* [Records supplied]
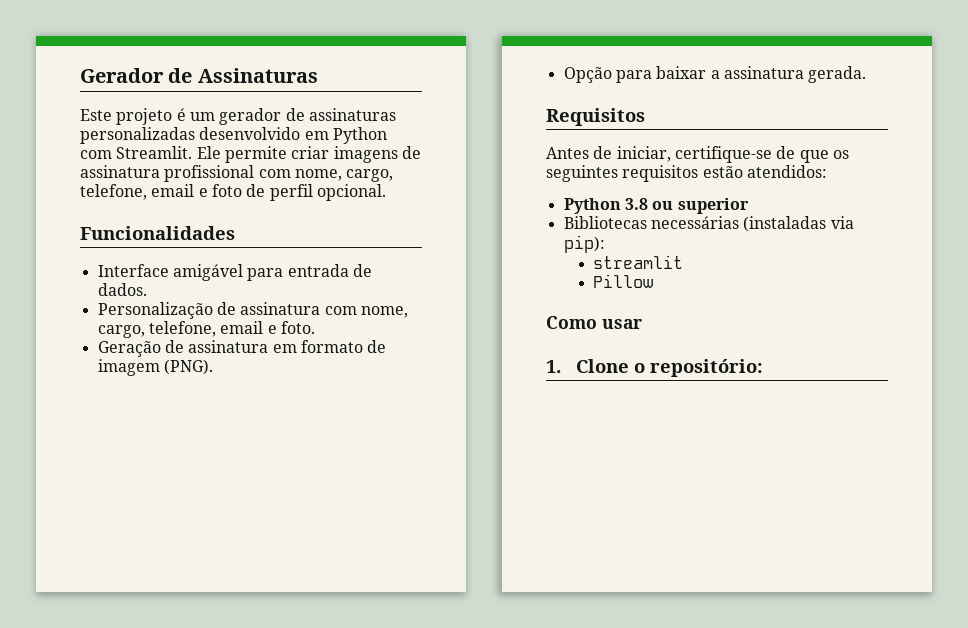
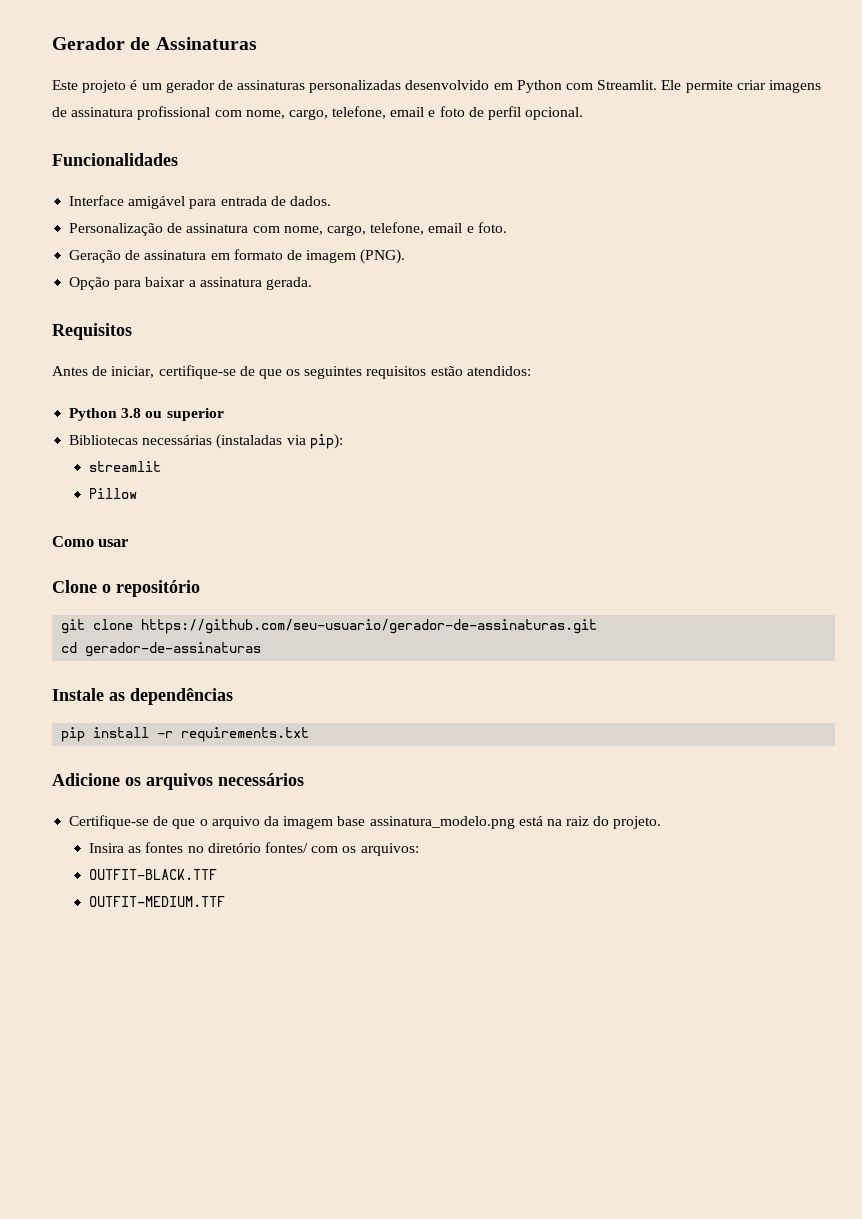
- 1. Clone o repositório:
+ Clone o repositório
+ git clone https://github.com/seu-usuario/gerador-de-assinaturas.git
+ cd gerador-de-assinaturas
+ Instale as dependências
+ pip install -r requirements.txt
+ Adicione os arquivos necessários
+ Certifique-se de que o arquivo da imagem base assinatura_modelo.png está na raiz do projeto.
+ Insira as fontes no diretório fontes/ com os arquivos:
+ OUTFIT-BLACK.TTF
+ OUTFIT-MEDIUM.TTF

* [Instructions to follow] Find the count of lines in the data above where the word "repositório" occurs, and write down only that count.

* [Written solution] 2